TASK INSTRUCTIONS -
Copy out the entire listing word for word.

EXTRACTED ENTRIES -
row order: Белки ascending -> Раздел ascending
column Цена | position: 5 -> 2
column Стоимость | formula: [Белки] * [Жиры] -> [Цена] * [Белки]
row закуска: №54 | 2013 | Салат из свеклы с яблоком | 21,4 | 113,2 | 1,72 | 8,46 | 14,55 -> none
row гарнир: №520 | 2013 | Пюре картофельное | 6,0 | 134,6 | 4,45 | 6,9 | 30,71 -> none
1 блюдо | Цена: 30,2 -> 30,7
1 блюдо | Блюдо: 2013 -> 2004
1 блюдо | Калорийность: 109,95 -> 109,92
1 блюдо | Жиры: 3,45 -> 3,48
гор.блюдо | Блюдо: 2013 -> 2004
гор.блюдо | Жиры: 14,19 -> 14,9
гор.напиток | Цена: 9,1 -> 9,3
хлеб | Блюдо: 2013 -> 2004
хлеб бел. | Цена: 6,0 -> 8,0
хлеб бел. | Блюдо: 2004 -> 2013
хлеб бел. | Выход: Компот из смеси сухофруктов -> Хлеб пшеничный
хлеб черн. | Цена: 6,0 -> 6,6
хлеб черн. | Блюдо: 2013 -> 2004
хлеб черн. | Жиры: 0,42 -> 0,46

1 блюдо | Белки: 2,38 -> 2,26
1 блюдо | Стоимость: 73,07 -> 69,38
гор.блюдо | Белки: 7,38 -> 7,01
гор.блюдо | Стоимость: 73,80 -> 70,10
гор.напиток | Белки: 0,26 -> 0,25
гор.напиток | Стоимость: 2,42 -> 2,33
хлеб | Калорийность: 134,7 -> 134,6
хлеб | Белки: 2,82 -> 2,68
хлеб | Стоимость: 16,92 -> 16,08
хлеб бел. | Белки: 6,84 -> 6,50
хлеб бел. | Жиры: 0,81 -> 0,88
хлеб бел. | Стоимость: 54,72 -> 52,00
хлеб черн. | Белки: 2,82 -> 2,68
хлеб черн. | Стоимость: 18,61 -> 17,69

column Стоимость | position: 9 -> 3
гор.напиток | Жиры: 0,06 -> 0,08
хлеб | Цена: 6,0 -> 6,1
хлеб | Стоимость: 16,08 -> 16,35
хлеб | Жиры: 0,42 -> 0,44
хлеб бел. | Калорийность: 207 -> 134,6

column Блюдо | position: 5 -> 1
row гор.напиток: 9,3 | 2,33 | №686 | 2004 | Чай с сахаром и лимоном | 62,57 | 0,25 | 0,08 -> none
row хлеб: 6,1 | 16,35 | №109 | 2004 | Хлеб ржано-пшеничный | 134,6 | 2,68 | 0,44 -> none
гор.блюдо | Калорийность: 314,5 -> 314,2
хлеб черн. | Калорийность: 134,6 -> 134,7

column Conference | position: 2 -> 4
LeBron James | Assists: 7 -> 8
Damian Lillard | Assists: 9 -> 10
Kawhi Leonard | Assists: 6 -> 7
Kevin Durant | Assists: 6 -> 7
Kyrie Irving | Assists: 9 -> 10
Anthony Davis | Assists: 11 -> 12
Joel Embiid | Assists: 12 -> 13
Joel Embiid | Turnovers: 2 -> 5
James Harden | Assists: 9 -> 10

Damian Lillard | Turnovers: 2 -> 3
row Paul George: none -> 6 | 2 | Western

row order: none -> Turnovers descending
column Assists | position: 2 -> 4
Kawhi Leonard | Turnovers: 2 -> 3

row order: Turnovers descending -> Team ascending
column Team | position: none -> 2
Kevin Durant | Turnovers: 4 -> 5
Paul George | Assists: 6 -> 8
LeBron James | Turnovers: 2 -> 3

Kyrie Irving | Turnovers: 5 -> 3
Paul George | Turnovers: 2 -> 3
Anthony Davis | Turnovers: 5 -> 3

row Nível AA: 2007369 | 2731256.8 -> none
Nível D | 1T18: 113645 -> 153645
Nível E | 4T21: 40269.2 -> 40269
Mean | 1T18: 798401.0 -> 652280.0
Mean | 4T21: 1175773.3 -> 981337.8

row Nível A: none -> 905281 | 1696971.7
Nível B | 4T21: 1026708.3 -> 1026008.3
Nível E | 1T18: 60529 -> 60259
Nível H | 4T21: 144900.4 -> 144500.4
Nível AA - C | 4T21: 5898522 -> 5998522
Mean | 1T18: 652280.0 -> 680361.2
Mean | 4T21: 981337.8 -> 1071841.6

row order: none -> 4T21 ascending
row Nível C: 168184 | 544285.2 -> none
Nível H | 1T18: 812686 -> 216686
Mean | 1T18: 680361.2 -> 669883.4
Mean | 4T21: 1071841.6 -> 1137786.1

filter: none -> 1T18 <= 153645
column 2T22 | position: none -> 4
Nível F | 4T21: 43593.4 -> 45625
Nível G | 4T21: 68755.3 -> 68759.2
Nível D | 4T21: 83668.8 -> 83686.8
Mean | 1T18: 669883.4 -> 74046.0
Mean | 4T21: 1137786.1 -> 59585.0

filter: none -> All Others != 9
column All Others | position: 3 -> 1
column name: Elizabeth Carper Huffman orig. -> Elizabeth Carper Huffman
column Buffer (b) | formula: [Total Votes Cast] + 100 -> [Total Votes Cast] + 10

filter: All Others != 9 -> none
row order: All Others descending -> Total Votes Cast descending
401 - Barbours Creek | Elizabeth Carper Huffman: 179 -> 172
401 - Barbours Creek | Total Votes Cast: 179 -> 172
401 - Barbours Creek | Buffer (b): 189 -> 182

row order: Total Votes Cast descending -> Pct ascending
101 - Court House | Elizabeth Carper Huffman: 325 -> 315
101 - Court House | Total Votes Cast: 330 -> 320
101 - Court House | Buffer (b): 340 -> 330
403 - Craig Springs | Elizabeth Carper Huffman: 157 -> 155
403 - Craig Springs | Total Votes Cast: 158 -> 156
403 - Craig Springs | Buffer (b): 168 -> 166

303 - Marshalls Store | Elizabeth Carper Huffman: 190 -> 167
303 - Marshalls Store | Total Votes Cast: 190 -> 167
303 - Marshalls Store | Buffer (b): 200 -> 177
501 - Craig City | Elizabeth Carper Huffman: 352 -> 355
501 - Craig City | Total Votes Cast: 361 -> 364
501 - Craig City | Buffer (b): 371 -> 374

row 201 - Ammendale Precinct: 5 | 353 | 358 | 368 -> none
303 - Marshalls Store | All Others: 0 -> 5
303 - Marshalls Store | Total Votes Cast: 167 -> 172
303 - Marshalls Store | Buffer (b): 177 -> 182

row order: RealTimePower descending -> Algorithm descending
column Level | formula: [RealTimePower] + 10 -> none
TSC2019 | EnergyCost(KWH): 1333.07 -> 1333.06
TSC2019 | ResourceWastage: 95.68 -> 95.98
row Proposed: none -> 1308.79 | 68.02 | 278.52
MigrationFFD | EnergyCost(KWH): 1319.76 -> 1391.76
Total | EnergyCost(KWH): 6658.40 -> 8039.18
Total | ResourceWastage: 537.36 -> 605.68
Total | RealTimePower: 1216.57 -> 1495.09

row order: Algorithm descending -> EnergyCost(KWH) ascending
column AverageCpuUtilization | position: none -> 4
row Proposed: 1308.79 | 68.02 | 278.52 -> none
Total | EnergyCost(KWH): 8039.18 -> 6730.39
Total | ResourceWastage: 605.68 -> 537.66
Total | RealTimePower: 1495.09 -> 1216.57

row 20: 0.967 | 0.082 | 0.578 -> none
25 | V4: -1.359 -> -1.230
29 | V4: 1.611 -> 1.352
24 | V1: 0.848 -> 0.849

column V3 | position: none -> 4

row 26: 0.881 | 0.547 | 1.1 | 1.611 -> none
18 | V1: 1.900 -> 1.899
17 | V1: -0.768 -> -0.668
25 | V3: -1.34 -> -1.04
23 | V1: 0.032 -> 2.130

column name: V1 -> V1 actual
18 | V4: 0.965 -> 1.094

RESPONSE -
row order: Белки ascending -> Раздел ascending
column Цена | position: 5 -> 2
column Стоимость | formula: [Белки] * [Жиры] -> [Цена] * [Белки]
row закуска: №54 | 2013 | Салат из свеклы с яблоком | 21,4 | 113,2 | 1,72 | 8,46 | 14,55 -> none
row гарнир: №520 | 2013 | Пюре картофельное | 6,0 | 134,6 | 4,45 | 6,9 | 30,71 -> none
1 блюдо | Цена: 30,2 -> 30,7
1 блюдо | Блюдо: 2013 -> 2004
1 блюдо | Калорийность: 109,95 -> 109,92
1 блюдо | Жиры: 3,45 -> 3,48
гор.блюдо | Блюдо: 2013 -> 2004
гор.блюдо | Жиры: 14,19 -> 14,9
гор.напиток | Цена: 9,1 -> 9,3
хлеб | Блюдо: 2013 -> 2004
хлеб бел. | Цена: 6,0 -> 8,0
хлеб бел. | Блюдо: 2004 -> 2013
хлеб бел. | Выход: Компот из смеси сухофруктов -> Хлеб пшеничный
хлеб черн. | Цена: 6,0 -> 6,6
хлеб черн. | Блюдо: 2013 -> 2004
хлеб черн. | Жиры: 0,42 -> 0,46

1 блюдо | Белки: 2,38 -> 2,26
1 блюдо | Стоимость: 73,07 -> 69,38
гор.блюдо | Белки: 7,38 -> 7,01
гор.блюдо | Стоимость: 73,80 -> 70,10
гор.напиток | Белки: 0,26 -> 0,25
гор.напиток | Стоимость: 2,42 -> 2,33
хлеб | Калорийность: 134,7 -> 134,6
хлеб | Белки: 2,82 -> 2,68
хлеб | Стоимость: 16,92 -> 16,08
хлеб бел. | Белки: 6,84 -> 6,50
хлеб бел. | Жиры: 0,81 -> 0,88
хлеб бел. | Стоимость: 54,72 -> 52,00
хлеб черн. | Белки: 2,82 -> 2,68
хлеб черн. | Стоимость: 18,61 -> 17,69

column Стоимость | position: 9 -> 3
гор.напиток | Жиры: 0,06 -> 0,08
хлеб | Цена: 6,0 -> 6,1
хлеб | Стоимость: 16,08 -> 16,35
хлеб | Жиры: 0,42 -> 0,44
хлеб бел. | Калорийность: 207 -> 134,6

column Блюдо | position: 5 -> 1
row гор.напиток: 9,3 | 2,33 | №686 | 2004 | Чай с сахаром и лимоном | 62,57 | 0,25 | 0,08 -> none
row хлеб: 6,1 | 16,35 | №109 | 2004 | Хлеб ржано-пшеничный | 134,6 | 2,68 | 0,44 -> none
гор.блюдо | Калорийность: 314,5 -> 314,2
хлеб черн. | Калорийность: 134,6 -> 134,7

column Conference | position: 2 -> 4
LeBron James | Assists: 7 -> 8
Damian Lillard | Assists: 9 -> 10
Kawhi Leonard | Assists: 6 -> 7
Kevin Durant | Assists: 6 -> 7
Kyrie Irving | Assists: 9 -> 10
Anthony Davis | Assists: 11 -> 12
Joel Embiid | Assists: 12 -> 13
Joel Embiid | Turnovers: 2 -> 5
James Harden | Assists: 9 -> 10

Damian Lillard | Turnovers: 2 -> 3
row Paul George: none -> 6 | 2 | Western

row order: none -> Turnovers descending
column Assists | position: 2 -> 4
Kawhi Leonard | Turnovers: 2 -> 3

row order: Turnovers descending -> Team ascending
column Team | position: none -> 2
Kevin Durant | Turnovers: 4 -> 5
Paul George | Assists: 6 -> 8
LeBron James | Turnovers: 2 -> 3

Kyrie Irving | Turnovers: 5 -> 3
Paul George | Turnovers: 2 -> 3
Anthony Davis | Turnovers: 5 -> 3

row Nível AA: 2007369 | 2731256.8 -> none
Nível D | 1T18: 113645 -> 153645
Nível E | 4T21: 40269.2 -> 40269
Mean | 1T18: 798401.0 -> 652280.0
Mean | 4T21: 1175773.3 -> 981337.8

row Nível A: none -> 905281 | 1696971.7
Nível B | 4T21: 1026708.3 -> 1026008.3
Nível E | 1T18: 60529 -> 60259
Nível H | 4T21: 144900.4 -> 144500.4
Nível AA - C | 4T21: 5898522 -> 5998522
Mean | 1T18: 652280.0 -> 680361.2
Mean | 4T21: 981337.8 -> 1071841.6

row order: none -> 4T21 ascending
row Nível C: 168184 | 544285.2 -> none
Nível H | 1T18: 812686 -> 216686
Mean | 1T18: 680361.2 -> 669883.4
Mean | 4T21: 1071841.6 -> 1137786.1

filter: none -> 1T18 <= 153645
column 2T22 | position: none -> 4
Nível F | 4T21: 43593.4 -> 45625
Nível G | 4T21: 68755.3 -> 68759.2
Nível D | 4T21: 83668.8 -> 83686.8
Mean | 1T18: 669883.4 -> 74046.0
Mean | 4T21: 1137786.1 -> 59585.0

filter: none -> All Others != 9
column All Others | position: 3 -> 1
column name: Elizabeth Carper Huffman orig. -> Elizabeth Carper Huffman
column Buffer (b) | formula: [Total Votes Cast] + 100 -> [Total Votes Cast] + 10

filter: All Others != 9 -> none
row order: All Others descending -> Total Votes Cast descending
401 - Barbours Creek | Elizabeth Carper Huffman: 179 -> 172
401 - Barbours Creek | Total Votes Cast: 179 -> 172
401 - Barbours Creek | Buffer (b): 189 -> 182

row order: Total Votes Cast descending -> Pct ascending
101 - Court House | Elizabeth Carper Huffman: 325 -> 315
101 - Court House | Total Votes Cast: 330 -> 320
101 - Court House | Buffer (b): 340 -> 330
403 - Craig Springs | Elizabeth Carper Huffman: 157 -> 155
403 - Craig Springs | Total Votes Cast: 158 -> 156
403 - Craig Springs | Buffer (b): 168 -> 166

303 - Marshalls Store | Elizabeth Carper Huffman: 190 -> 167
303 - Marshalls Store | Total Votes Cast: 190 -> 167
303 - Marshalls Store | Buffer (b): 200 -> 177
501 - Craig City | Elizabeth Carper Huffman: 352 -> 355
501 - Craig City | Total Votes Cast: 361 -> 364
501 - Craig City | Buffer (b): 371 -> 374

row 201 - Ammendale Precinct: 5 | 353 | 358 | 368 -> none
303 - Marshalls Store | All Others: 0 -> 5
303 - Marshalls Store | Total Votes Cast: 167 -> 172
303 - Marshalls Store | Buffer (b): 177 -> 182

row order: RealTimePower descending -> Algorithm descending
column Level | formula: [RealTimePower] + 10 -> none
TSC2019 | EnergyCost(KWH): 1333.07 -> 1333.06
TSC2019 | ResourceWastage: 95.68 -> 95.98
row Proposed: none -> 1308.79 | 68.02 | 278.52
MigrationFFD | EnergyCost(KWH): 1319.76 -> 1391.76
Total | EnergyCost(KWH): 6658.40 -> 8039.18
Total | ResourceWastage: 537.36 -> 605.68
Total | RealTimePower: 1216.57 -> 1495.09

row order: Algorithm descending -> EnergyCost(KWH) ascending
column AverageCpuUtilization | position: none -> 4
row Proposed: 1308.79 | 68.02 | 278.52 -> none
Total | EnergyCost(KWH): 8039.18 -> 6730.39
Total | ResourceWastage: 605.68 -> 537.66
Total | RealTimePower: 1495.09 -> 1216.57

row 20: 0.967 | 0.082 | 0.578 -> none
25 | V4: -1.359 -> -1.230
29 | V4: 1.611 -> 1.352
24 | V1: 0.848 -> 0.849

column V3 | position: none -> 4

row 26: 0.881 | 0.547 | 1.1 | 1.611 -> none
18 | V1: 1.900 -> 1.899
17 | V1: -0.768 -> -0.668
25 | V3: -1.34 -> -1.04
23 | V1: 0.032 -> 2.130

column name: V1 -> V1 actual
18 | V4: 0.965 -> 1.094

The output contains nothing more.